National Beverage Corp. presents a compelling investment case due to its strong brand equity, particularly with LaCroix, which dominates the flavored sparkling water segment. The company’s financials are solid, with $1.19 billion in revenue and $176.7 million in net income for FY 2024, supported by healthy operating cash flow of $197.9 million. A dividend yield of ~3.25% adds appeal for income-focused investors. However, risks include intense competition from larger beverage conglomerates and potential margin pressures from rising input costs. The stock’s beta of 0.845 suggests lower volatility relative to the market, but reliance on a single high-growth brand (LaCroix) could pose concentration risks if consumer preferences shift.
National Beverage Corp. competes in the non-alcoholic beverage industry by focusing on niche, health-oriented products, particularly through its LaCroix sparkling water line.
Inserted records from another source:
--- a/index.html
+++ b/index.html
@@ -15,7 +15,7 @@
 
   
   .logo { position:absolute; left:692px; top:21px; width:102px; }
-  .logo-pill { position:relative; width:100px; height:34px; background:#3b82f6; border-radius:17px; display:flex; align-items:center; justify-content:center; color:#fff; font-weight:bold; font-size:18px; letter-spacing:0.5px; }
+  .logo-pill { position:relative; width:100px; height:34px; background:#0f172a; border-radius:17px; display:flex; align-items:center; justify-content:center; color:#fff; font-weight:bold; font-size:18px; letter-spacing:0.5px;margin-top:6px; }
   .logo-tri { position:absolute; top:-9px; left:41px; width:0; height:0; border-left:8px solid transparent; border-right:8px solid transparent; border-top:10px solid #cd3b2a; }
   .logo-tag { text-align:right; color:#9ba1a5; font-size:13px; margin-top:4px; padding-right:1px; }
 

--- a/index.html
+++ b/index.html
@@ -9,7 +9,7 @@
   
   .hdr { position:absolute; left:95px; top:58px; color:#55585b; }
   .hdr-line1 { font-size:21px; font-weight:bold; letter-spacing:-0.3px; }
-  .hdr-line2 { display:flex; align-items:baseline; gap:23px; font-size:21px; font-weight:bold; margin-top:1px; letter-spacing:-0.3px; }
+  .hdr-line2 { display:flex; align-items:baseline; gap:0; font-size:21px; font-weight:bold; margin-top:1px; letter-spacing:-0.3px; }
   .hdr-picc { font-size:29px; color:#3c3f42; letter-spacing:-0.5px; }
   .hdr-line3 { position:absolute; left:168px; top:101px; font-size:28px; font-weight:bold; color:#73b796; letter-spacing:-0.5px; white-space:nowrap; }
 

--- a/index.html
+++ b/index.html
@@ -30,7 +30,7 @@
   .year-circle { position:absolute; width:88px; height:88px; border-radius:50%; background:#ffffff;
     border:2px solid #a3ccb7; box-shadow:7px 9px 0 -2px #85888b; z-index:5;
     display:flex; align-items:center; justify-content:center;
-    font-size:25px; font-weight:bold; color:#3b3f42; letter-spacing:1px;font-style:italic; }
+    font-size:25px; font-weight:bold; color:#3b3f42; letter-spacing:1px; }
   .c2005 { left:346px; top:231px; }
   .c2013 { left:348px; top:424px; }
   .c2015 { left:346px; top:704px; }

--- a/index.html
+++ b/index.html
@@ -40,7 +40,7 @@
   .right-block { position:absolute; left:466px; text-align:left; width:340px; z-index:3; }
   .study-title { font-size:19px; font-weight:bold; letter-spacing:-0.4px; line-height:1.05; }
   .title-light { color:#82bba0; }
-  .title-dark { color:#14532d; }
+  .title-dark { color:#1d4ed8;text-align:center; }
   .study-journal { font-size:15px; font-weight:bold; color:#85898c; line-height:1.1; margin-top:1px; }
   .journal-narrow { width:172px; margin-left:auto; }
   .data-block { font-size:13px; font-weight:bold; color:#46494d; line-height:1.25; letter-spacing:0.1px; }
Its competitive advantage lies in strong brand recognition among wellness-focused consumers and a lean operating model that avoids the complexity of global supply chains. Unlike major rivals, National Beverage does not rely on artificial sweeteners or high-calorie formulas, aligning with clean-label trends. However, its smaller scale limits marketing budgets and international reach compared to giants like Coca-Cola or PepsiCo. The company’s Shasta and Faygo brands face stiff competition from private-label sodas and legacy brands, though LaCroix’s premium positioning helps maintain pricing power. Distribution is primarily domestic, which reduces exposure to geopolitical risks but also caps growth potential versus globally diversified peers. Innovation in flavors and packaging (e.g., LaCroix Cúrate) remains a key differentiator.